[Start of section]

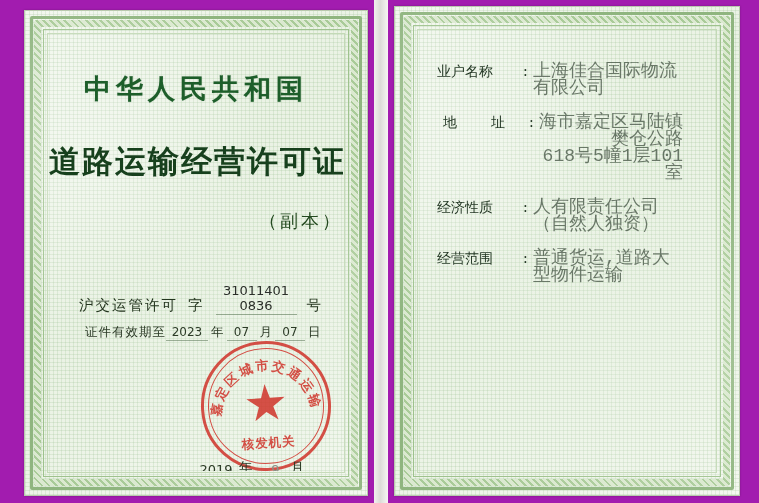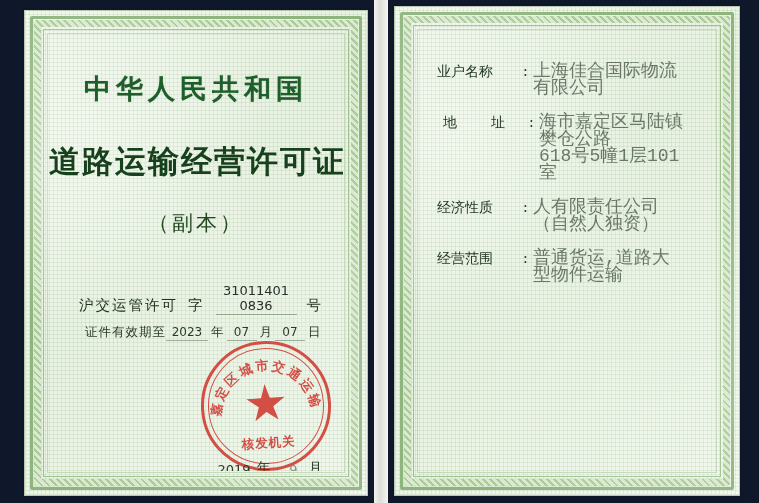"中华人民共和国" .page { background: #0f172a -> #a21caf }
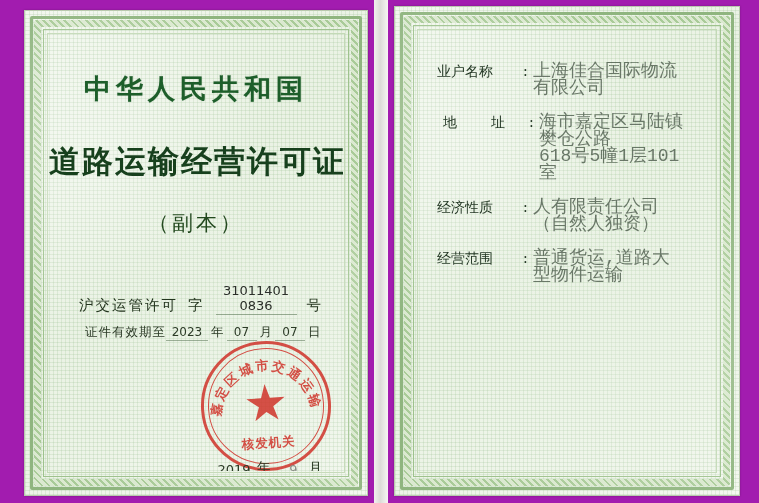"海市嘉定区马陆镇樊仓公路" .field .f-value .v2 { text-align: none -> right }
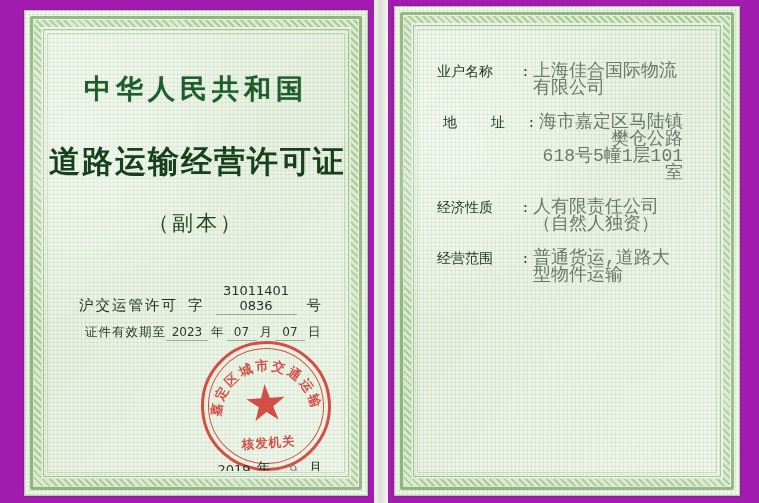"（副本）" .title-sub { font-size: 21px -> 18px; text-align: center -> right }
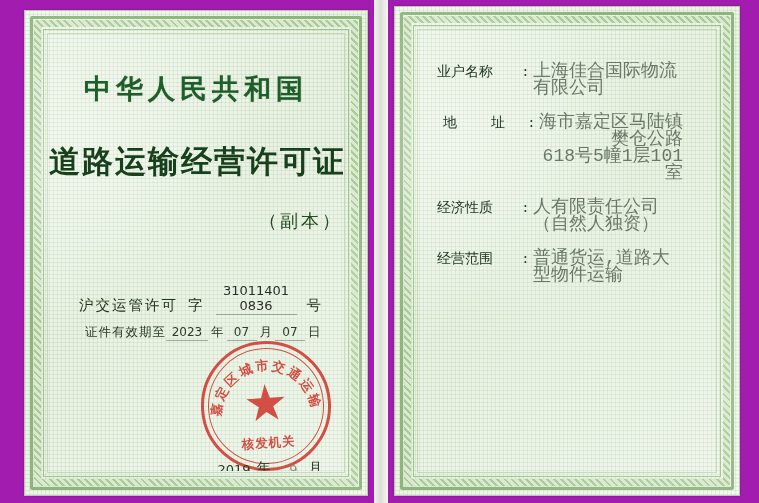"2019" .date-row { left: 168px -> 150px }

[End of section]
[Start of section]

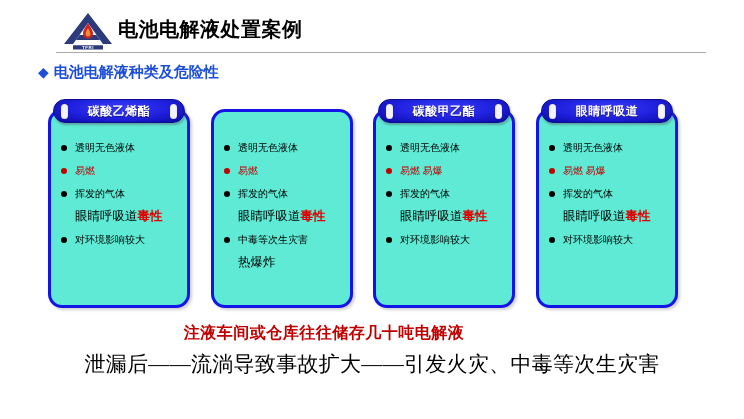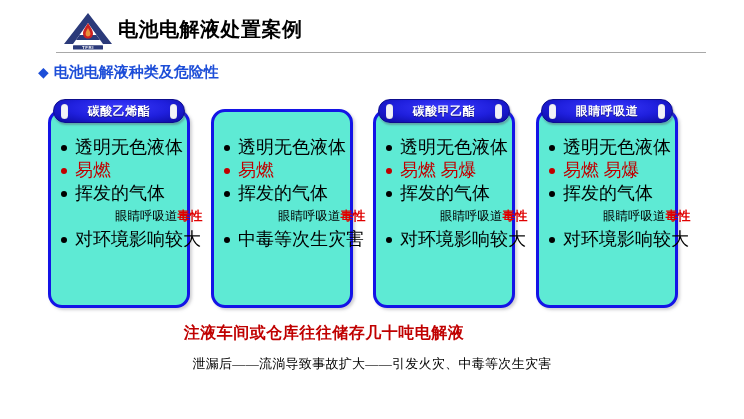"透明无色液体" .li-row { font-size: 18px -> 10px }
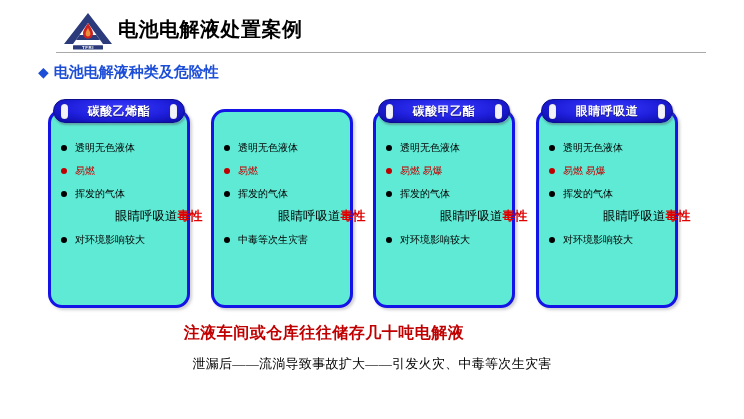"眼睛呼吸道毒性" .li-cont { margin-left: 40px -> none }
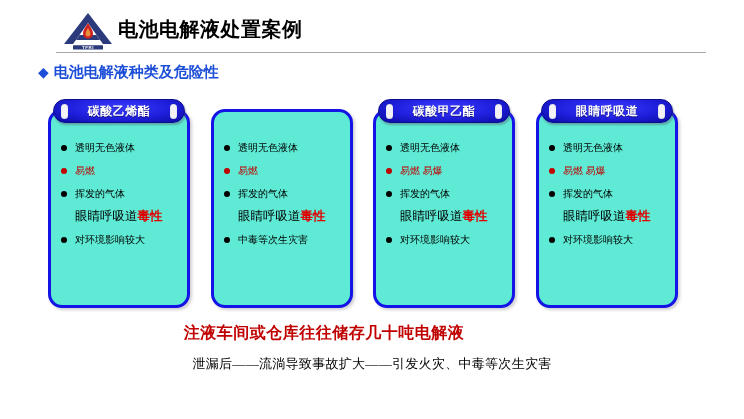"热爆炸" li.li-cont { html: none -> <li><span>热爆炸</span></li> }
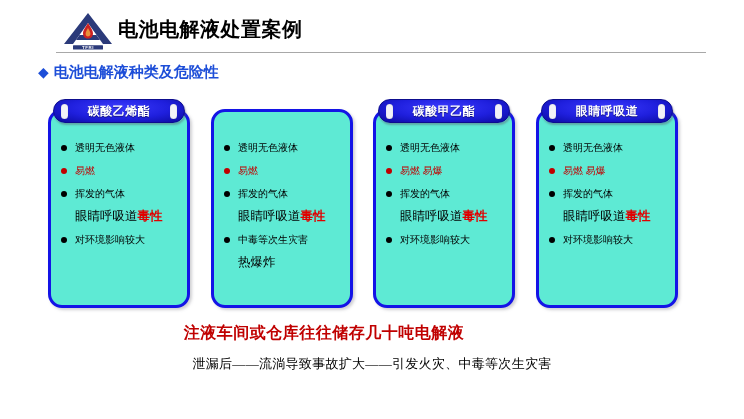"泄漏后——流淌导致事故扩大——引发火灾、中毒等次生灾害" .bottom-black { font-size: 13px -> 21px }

[End of section]

TASK ITEM >>
Extract the part of the records that opens with the line containing "font-size: 21px ->" and closes with the line containing "left: 168px ->". Take only those lines, exactly, and no pictures.

EXERCISE ANSWER >>
"（副本）" .title-sub { font-size: 21px -> 18px; text-align: center -> right }
"2019" .date-row { left: 168px -> 150px }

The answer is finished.